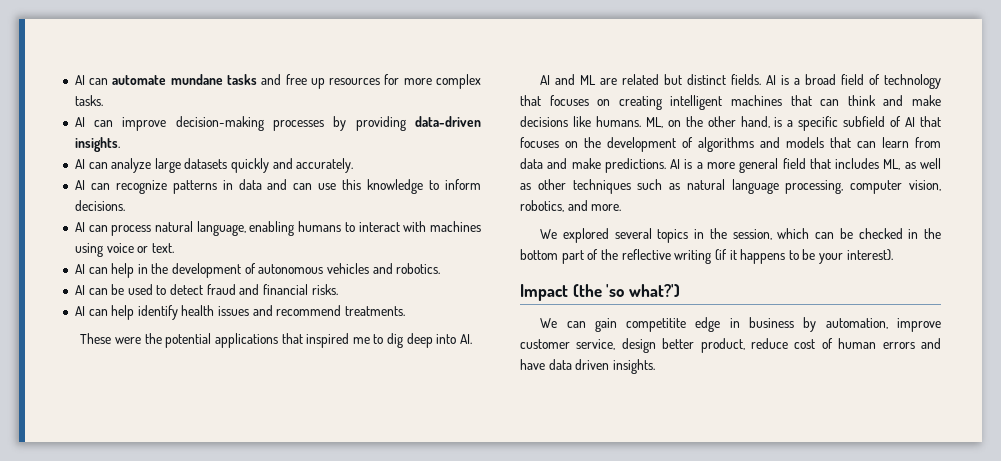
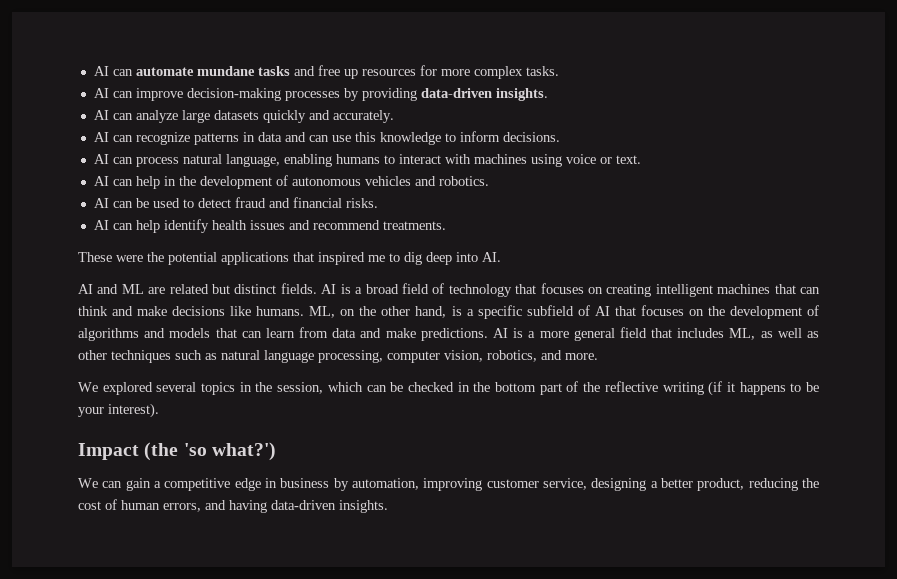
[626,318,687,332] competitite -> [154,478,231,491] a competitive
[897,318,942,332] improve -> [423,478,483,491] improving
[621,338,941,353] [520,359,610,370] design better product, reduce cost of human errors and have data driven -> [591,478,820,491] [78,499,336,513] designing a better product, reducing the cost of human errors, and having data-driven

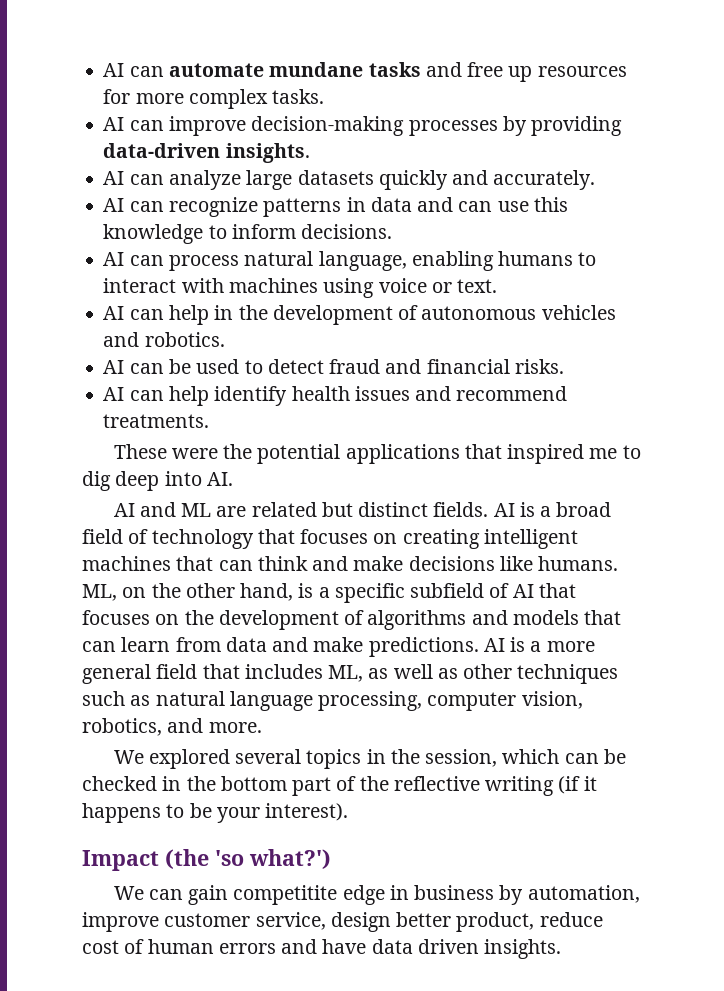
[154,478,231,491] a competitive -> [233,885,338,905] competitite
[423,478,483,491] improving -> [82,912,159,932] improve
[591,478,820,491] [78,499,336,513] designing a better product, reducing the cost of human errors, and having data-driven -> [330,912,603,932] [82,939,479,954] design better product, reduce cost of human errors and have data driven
◇ ◇ ◇ ◇ ◇
● **WORK TASK**
Search the entries for the word "have" and copy every line that holds it.

● **FINAL ANSWER**
[621,338,941,353] [520,359,610,370] design better product, reduce cost of human errors and have data driven -> [591,478,820,491] [78,499,336,513] designing a better product, reducing the cost of human errors, and having data-driven
[591,478,820,491] [78,499,336,513] designing a better product, reducing the cost of human errors, and having data-driven -> [330,912,603,932] [82,939,479,954] design better product, reduce cost of human errors and have data driven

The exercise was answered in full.